Monday, 16 February 2009
FOOFTOP PROTEST AT PRESTON UNIVERSITY – A BOLD GESTURE AND A MISSED OPPURTUNITY 11.02.09
A group of anti-war campaigners were arrested today after staging a dramatic protest on the 50ft-high rooftop of the University of Central Lancashire.
The three protesters were perched precariously on the edge of the university's main building near the Adelphi roundabout, dressed in high-visibility jackets and carrying a megaphone and a 10ft banner, which flapped illegibly in the wind.
Within minutes of the protest breaking out, several police vans were on the scene along with 15 uniformed officers and several of the university’s security staff. Hundreds of onlookers, wondering how they might get to their next class, gathered to witness the spectacle unfold.
Rather than attempt to scale the roof themselves, like a strange collective magician the police produced a set of step-ladders from their armoured vehicle and asked the protesters to kindly come down - which, after around half an hour of walking around, they did.
Other than the occasional isolated cheer, the demonstration was greeted with puzzled smirks, a parade of uplifted mobile phone cameras and shouts of “sort your sign out” and “speak up a bit”, comments which roused a greater response than the campaigners' own.
The message concealed behind the largely inaudible ramblings from the megaphone was undermined throughout by the garbled delivery and listless, sweeping mentions of various (unconnected) wars and ‘causes’ currently ongoing around the world.
The protest by the Preston campaign group ‘Disobey’ was organised in response to the university’s affiliation with arms production company BAE Systems. The university owns over £20,000-worth of shares in BAE Systems and is involved in research projects linked to the company.
A day earlier the campaign group had assembled outside BAE’s Warton site to read out the names of children and young people who had died in Gaza.
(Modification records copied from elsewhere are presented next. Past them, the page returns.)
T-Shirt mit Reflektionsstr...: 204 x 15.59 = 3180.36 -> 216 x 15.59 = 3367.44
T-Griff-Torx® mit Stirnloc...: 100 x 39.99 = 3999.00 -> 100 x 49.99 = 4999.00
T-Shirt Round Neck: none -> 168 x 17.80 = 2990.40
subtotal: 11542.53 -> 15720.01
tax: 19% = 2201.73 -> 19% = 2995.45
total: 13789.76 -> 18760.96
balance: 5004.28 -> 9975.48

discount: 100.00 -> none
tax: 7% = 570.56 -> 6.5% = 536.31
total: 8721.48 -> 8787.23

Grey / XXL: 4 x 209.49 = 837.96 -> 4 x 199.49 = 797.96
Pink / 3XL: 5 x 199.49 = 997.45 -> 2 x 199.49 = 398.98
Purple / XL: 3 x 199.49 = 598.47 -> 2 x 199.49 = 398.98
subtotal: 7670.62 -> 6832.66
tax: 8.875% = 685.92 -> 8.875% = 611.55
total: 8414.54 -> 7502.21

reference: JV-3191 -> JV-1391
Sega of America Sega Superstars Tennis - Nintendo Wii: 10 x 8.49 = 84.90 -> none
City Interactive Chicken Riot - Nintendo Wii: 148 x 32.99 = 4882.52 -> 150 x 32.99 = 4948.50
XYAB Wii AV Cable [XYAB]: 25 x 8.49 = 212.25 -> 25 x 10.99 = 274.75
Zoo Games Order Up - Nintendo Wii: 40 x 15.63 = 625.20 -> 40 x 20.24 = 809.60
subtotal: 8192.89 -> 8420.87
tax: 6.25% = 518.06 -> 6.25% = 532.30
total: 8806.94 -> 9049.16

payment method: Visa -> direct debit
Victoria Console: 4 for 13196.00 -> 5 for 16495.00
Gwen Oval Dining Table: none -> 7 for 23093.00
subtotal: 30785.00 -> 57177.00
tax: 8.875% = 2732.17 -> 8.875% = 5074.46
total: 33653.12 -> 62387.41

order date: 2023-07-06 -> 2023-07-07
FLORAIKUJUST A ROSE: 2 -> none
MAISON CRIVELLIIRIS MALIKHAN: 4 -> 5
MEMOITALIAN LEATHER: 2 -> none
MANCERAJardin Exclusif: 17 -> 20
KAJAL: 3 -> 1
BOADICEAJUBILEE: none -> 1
The issue of arms development and the universities link therewith are clearly significant issues of public interest. But rather than bringing them to our attention by using unreadable cloth banners, dramatic stunts and megaphoned gibberish, surely organised and intelligent public debate is a more affective route to pursue, for both parties concerned.
Whilst there is no substitute, in terms of force-of-delivery, for a good-old-fashioned protest; in order to straighten out the facts and their implications in this matter, the debate chambers, rather than a windy rooftop on a Wednesday afternoon, is surely the most appropriate and constructive arena to provoke any serious or lasting change.